Bram Heijs
Group leader MS Imaging, Center for Proteomics & Metabolomics, Leiden University Medical Center, The Netherlands
Challenges? To keep the field moving forward and truly make the analytical sciences accessible to the larger scientific community, more effort should be put into the education of not only the future generations of analytical scientists, but also those from different scientific backgrounds but with a keen interest in the analytical sciences. In fairness, I don’t think the true challenge here is education itself, but more so that it requires an altruistic approach in an extremely competitive academic/scientific environment to help out a colleague who might benefit from your knowledge to publish the next groundbreaking manuscript.

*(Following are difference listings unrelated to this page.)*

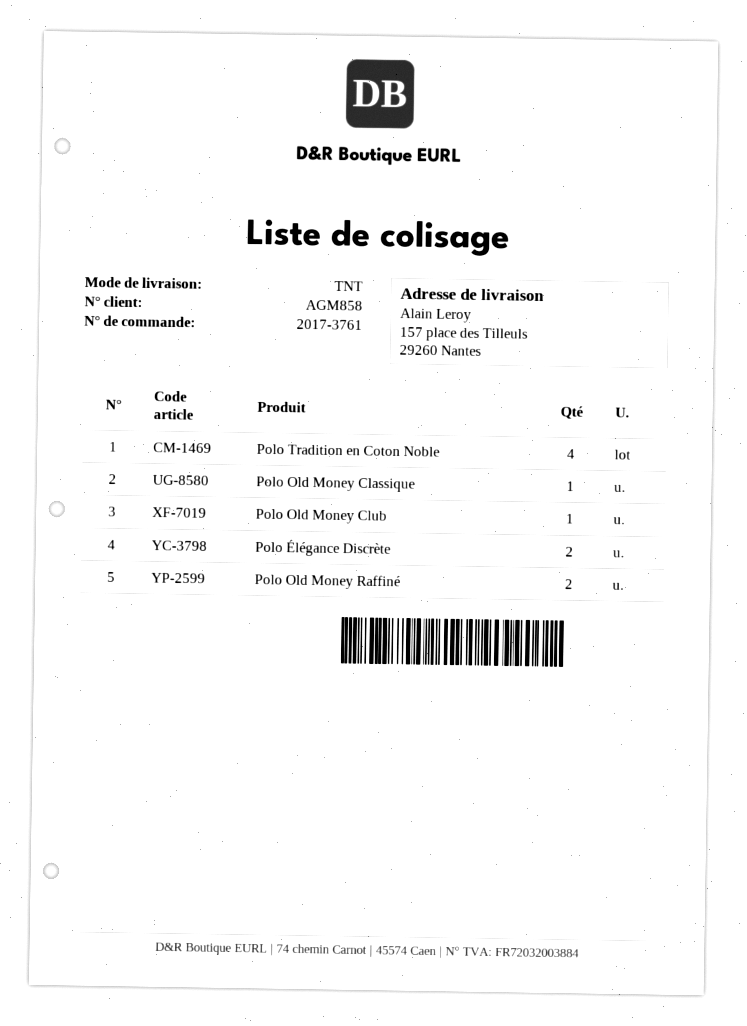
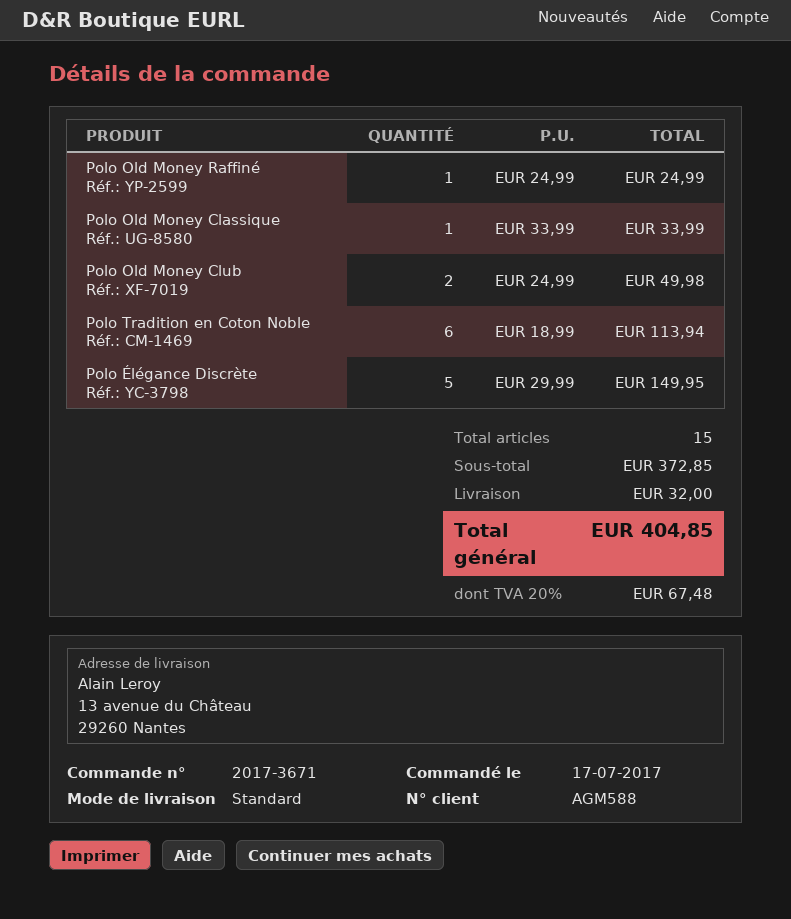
order number: 2017-3761 -> 2017-3671
customer number: AGM858 -> AGM588
shipping method: TNT -> standard
ship to: 157 place des Tilleuls, 29260 Nantes -> 13 avenue du Château, 29260 Nantes
Polo Tradition en Coton Noble: 4 -> 6
Polo Old Money Club: 1 -> 2
Polo Élégance Discrète: 2 -> 5
Polo Old Money Raffiné: 2 -> 1

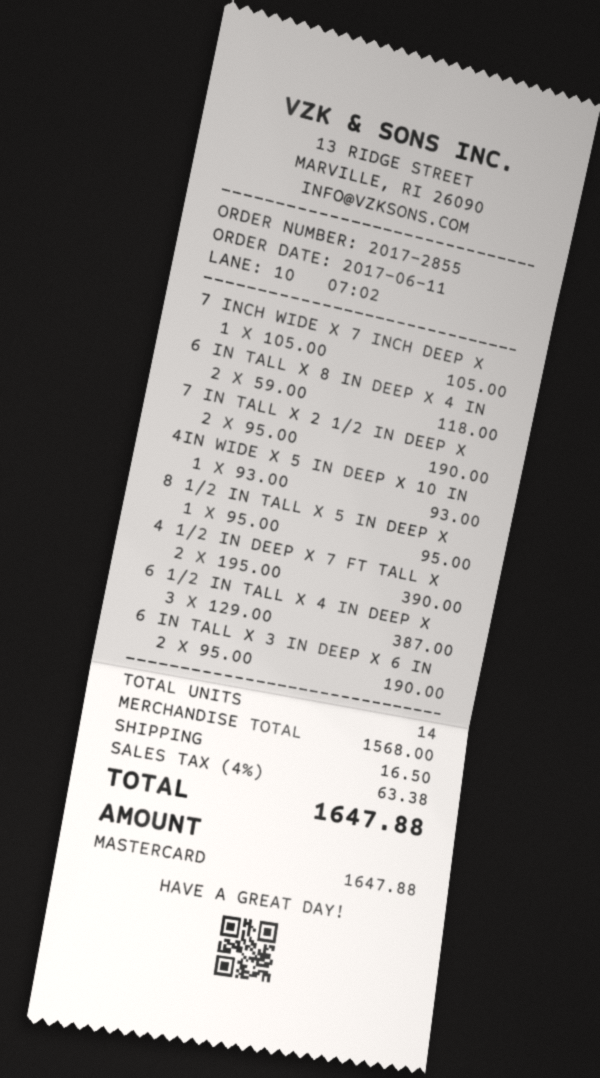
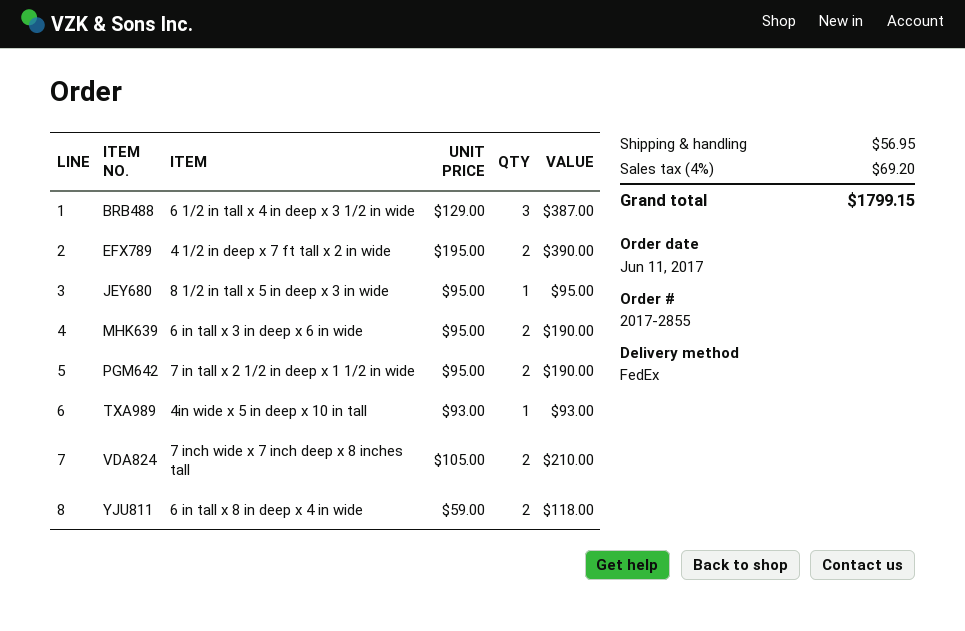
7 INCH WIDE X 7 INCH DEEP X: 1 x 105.00 = 105.00 -> 2 x 105.00 = 210.00
shipping: 16.50 -> 56.95
tax: 4% = 63.38 -> 4% = 69.20
total: 1647.88 -> 1799.15

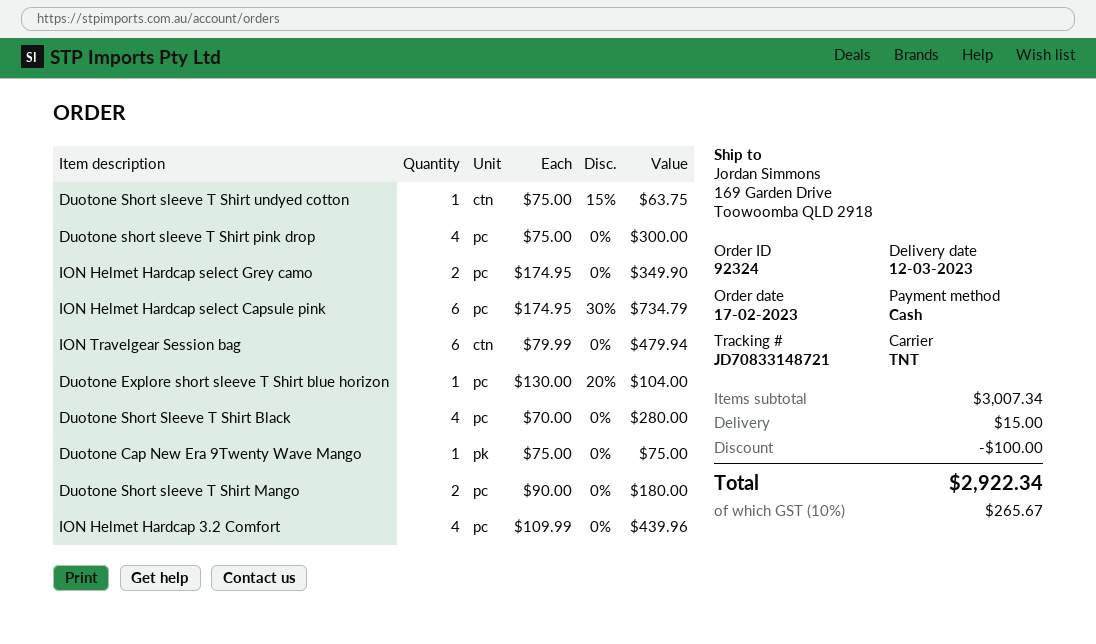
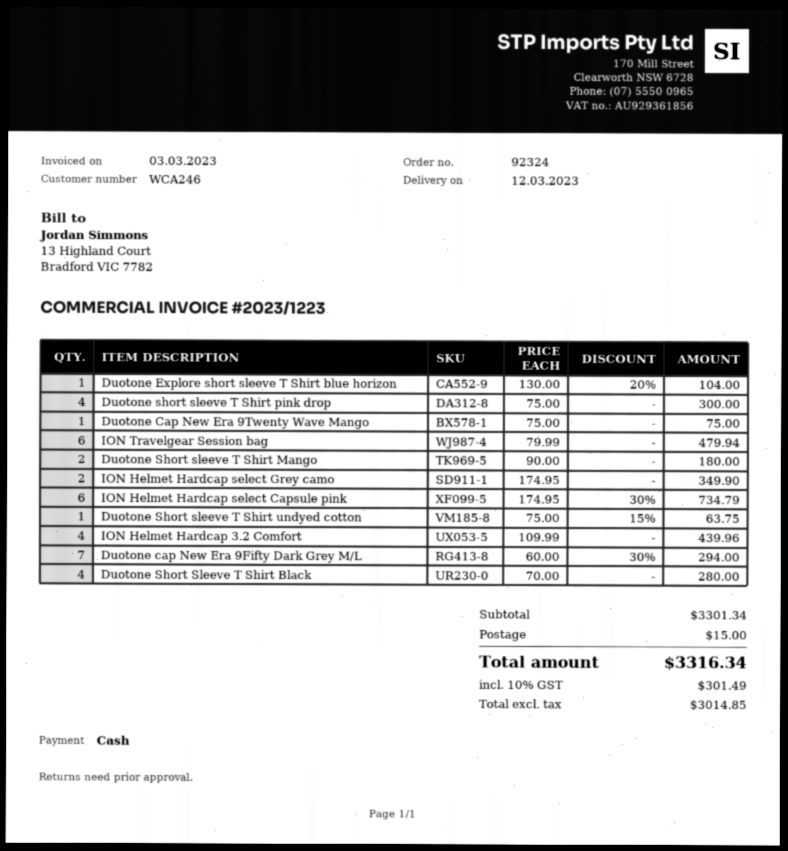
Duotone cap New Era 9Fifty Dark Grey M/L: none -> 7 x 60.00 - 30% = 294.00
subtotal: 3007.34 -> 3301.34
discount: 100.00 -> none
tax: 10% = 265.67 -> 10% = 301.49
total: 2922.34 -> 3316.34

Predictions? Given the rate at which mass spectrometry imaging (MSI) is currently developing, there’s no doubt that incredible new developments will be unveiled. About 10 years ago, routine measurements were performed at 100 µm spatial resolution. The current state-of-the-art is performing measurements at subcellular spatial resolution to enable the analysis of single cells. It is a no-brainer that the future will have single organelle imaging in store, as modern mass spectrometers have already proven capable of analyzing the molecular content of isolated single organelles. Besides the ever ongoing push for spatial resolution, spatial molecular identification and annotation tools will likely become more commonplace, which should be the end of “putative identifications” commonly seen in MSI-based work.